WHAT TO PRODUCE:
Pull out every line below that holds the word "many".

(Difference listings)
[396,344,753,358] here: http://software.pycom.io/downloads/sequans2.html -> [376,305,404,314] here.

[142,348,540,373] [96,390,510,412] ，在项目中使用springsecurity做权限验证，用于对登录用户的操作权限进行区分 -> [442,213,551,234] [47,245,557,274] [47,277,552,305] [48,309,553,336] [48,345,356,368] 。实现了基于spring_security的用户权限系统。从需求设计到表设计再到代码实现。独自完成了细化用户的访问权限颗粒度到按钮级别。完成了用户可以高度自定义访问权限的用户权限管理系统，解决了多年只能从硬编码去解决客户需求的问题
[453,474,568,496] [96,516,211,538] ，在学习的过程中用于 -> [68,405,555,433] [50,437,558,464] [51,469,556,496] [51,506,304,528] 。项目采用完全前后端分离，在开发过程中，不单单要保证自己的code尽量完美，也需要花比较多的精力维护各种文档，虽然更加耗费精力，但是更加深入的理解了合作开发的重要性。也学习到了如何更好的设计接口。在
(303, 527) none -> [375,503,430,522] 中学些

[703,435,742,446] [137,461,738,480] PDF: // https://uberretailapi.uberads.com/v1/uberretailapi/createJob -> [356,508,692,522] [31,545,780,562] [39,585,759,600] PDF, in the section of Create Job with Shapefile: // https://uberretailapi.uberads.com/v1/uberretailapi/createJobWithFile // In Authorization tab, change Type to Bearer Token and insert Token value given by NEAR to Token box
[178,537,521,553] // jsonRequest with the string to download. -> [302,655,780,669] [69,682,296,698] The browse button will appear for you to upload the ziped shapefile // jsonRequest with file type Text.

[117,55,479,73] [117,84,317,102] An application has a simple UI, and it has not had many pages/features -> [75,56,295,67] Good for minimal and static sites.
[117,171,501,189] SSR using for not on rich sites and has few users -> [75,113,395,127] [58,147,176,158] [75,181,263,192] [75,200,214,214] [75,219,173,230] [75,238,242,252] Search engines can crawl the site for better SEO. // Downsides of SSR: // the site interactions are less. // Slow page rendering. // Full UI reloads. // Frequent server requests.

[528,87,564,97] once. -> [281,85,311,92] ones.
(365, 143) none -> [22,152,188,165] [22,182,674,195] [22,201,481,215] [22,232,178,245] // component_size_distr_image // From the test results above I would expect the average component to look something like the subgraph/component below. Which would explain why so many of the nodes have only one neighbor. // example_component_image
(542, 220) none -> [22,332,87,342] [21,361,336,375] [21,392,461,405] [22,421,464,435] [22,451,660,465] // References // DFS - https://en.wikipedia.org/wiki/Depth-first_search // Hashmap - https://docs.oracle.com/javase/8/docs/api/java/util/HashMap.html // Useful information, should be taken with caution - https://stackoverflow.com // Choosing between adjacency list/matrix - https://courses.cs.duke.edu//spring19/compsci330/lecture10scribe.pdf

YOUR SOLUTION:
[117,55,479,73] [117,84,317,102] An application has a simple UI, and it has not had many pages/features -> [75,56,295,67] Good for minimal and static sites.
(365, 143) none -> [22,152,188,165] [22,182,674,195] [22,201,481,215] [22,232,178,245] // component_size_distr_image // From the test results above I would expect the average component to look something like the subgraph/component below. Which would explain why so many of the nodes have only one neighbor. // example_component_image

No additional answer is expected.